◆ **Work to complete**: Starting at the line that holds "<td>工商管理</td>", set down each line through the end of the listing, exactly as written and with nothing added.

◆ **Information given**:
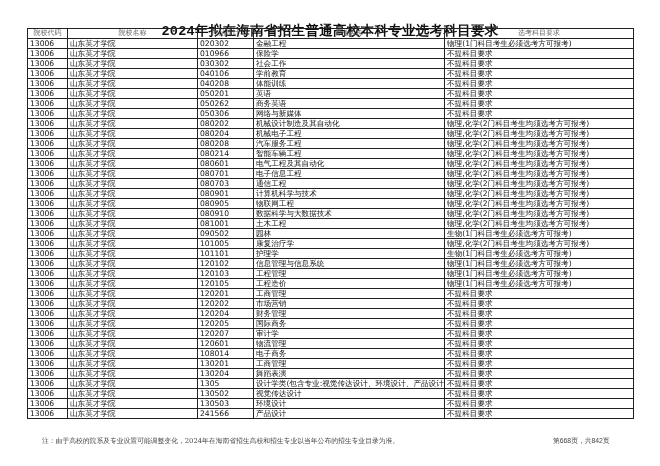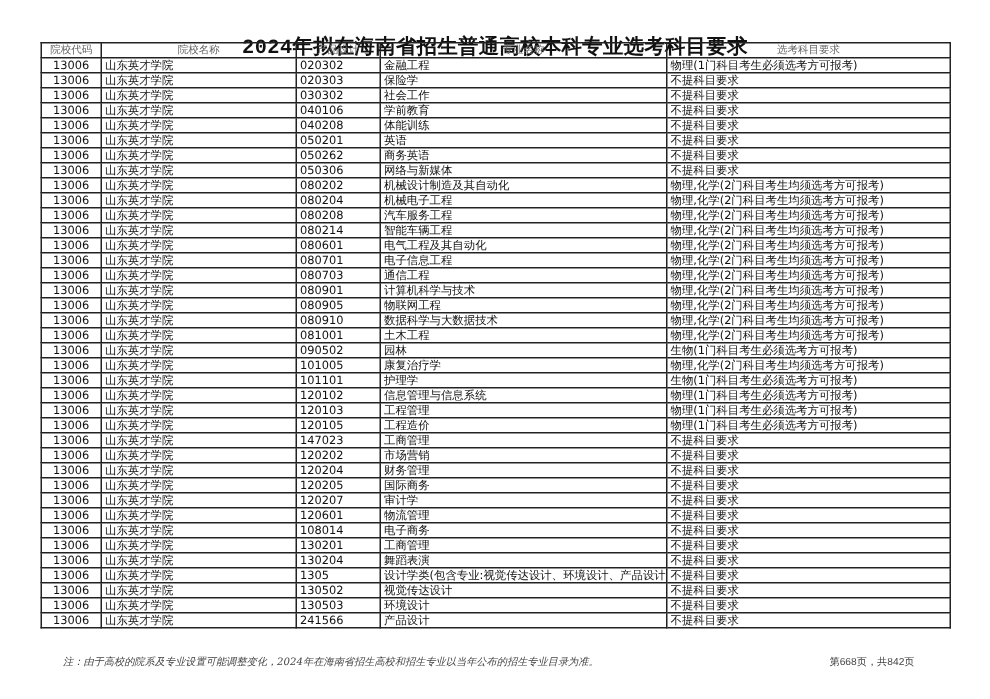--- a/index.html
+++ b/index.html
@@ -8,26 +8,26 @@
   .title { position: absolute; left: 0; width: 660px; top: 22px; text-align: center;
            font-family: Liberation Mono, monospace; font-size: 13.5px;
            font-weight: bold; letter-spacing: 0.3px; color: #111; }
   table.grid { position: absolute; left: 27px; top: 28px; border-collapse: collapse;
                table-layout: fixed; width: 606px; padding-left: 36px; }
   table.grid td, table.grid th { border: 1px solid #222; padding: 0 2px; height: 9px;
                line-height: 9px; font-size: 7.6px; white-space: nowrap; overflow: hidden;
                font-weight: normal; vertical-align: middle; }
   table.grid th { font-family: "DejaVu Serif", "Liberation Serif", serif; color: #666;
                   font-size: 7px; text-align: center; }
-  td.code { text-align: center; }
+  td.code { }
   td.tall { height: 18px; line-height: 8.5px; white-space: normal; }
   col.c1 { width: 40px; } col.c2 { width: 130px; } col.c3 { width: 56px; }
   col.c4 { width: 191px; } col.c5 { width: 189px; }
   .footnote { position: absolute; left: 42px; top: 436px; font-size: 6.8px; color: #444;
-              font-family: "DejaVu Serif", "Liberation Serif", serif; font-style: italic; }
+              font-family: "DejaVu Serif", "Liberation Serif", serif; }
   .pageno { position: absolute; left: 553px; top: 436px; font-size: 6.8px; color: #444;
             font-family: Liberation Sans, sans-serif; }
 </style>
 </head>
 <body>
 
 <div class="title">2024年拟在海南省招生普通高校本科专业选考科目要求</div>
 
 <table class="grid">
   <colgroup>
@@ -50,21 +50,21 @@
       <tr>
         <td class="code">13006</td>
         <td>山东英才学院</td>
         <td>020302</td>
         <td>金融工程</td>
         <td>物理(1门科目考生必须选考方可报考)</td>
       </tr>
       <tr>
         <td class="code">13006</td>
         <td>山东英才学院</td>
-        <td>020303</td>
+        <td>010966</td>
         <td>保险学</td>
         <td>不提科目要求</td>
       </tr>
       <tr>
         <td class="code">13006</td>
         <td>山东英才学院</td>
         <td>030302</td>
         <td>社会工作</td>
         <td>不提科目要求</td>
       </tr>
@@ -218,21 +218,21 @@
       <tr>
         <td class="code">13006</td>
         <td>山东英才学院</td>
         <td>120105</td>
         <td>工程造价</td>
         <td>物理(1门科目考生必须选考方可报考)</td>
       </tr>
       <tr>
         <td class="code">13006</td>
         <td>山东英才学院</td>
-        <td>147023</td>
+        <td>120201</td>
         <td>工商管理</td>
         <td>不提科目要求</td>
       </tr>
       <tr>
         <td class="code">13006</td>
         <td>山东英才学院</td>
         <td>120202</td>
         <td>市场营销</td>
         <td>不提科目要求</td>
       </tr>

◆ **The completed task**:
         <td>工商管理</td>
         <td>不提科目要求</td>
       </tr>
       <tr>
         <td class="code">13006</td>
         <td>山东英才学院</td>
         <td>120202</td>
         <td>市场营销</td>
         <td>不提科目要求</td>
       </tr>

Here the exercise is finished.